Friday, 16 December 2011

Picnic At The Hanging Rock Review


  
                                         
Figure One - Cover

Picnic at Hanging Rock is a 1975 Australian feature film directed by Peter Weir and starring Anne-Louise Lambert, Helen Morse, Rachel Roberts and Vivean Gray. The film is adapted from the novel of the same name, by author Joan Lindsay.
The film relates the story of the disappearance of several schoolgirls and their teacher during a picnic to Hanging Rock on St. Valentine's Day in 1900, and the subsequent effect on the local community.

•Directed by: Peter Wier

•Written by: Joan Lindsay & Cliff Green

•Genre: Drama, Mystery, Suspense & Classics

•Duration: 115 Minutes


Figure Two - Scene at the Hanging Rock 

Picnic at the Hanging rock starts at a Victorian school for girls in which the girls set off for a picnic trip to “The Hanging Rock”. Once getting there three of the girls ask if they can explore, they head of towards the rock slowly making their way up it becoming drowsy but finally go through a passage and not to be seen again, leaving behind suspicion.
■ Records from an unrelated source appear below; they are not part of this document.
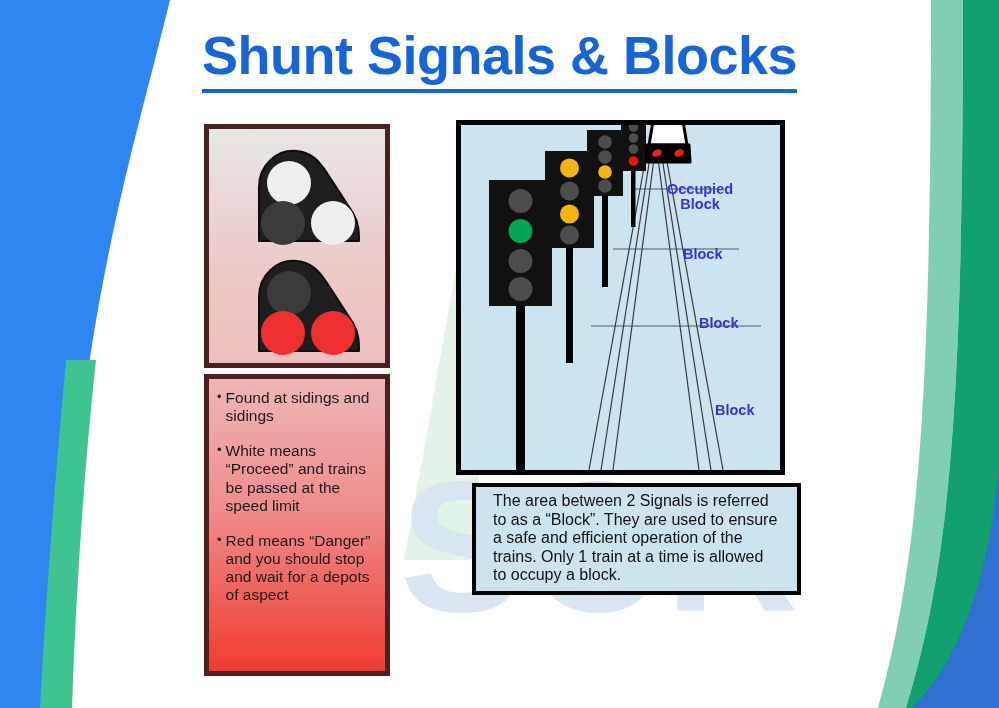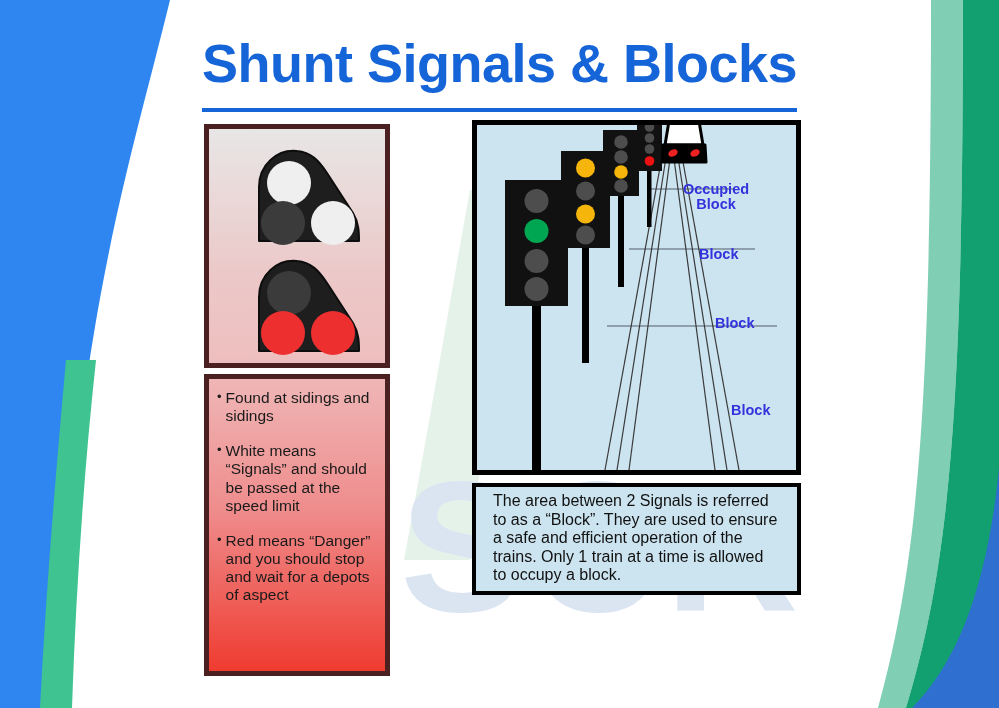"Shunt Signals & Blocks" #title .title-inner { margin-top: 8px -> none; padding-bottom: 14px -> 3px }
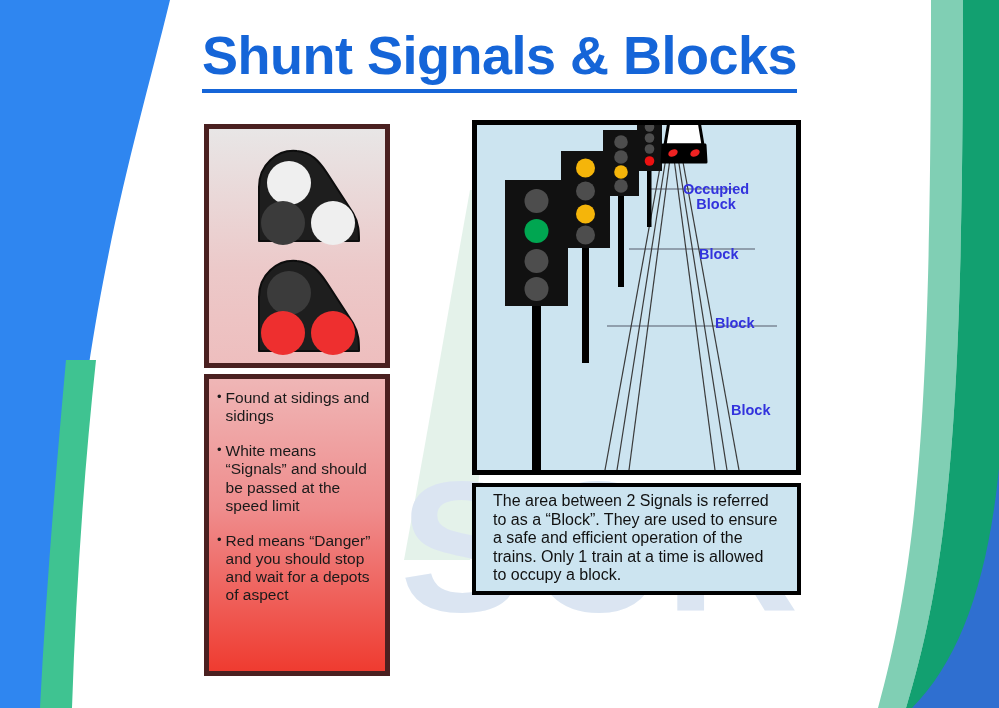"Occupied" #diagram-box { left: 472px -> 456px }
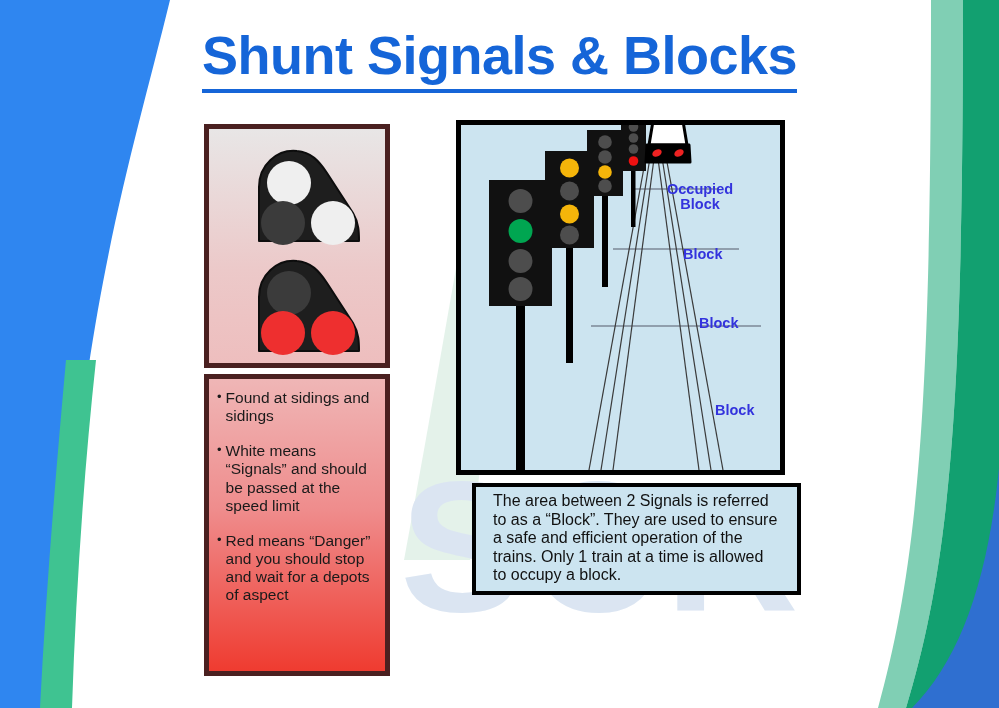"White means “Signals” and should" span.btext { text: Signals” and should -> Proceed” and trains }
Throughout the film and at the end the audience is left wondering what the film was about and what actually happened to the girls, which makes you sit in your seat and puzzle about it for a few minutes.  

“We are left with an uncanny respect for the mysteries in life that can never be solved by logic alone.” (Brussat, 2002)

The possibility of what happened to the girls is unsettling to the audience who are so use to finding out what happens at an end of a film, but unlike most films “Picnic at Hanging Rock” doesn’t do this, it simply tells you a story and leaves it up to your imagination to decide – was it evil?, was the hanging rock possessed? or did the girls fall down the rock to their deaths?  


“It's all pretty overheated and under explained but this arty, vague, and possibly supernatural movie lingers on in the memory.”(Guide, 2010)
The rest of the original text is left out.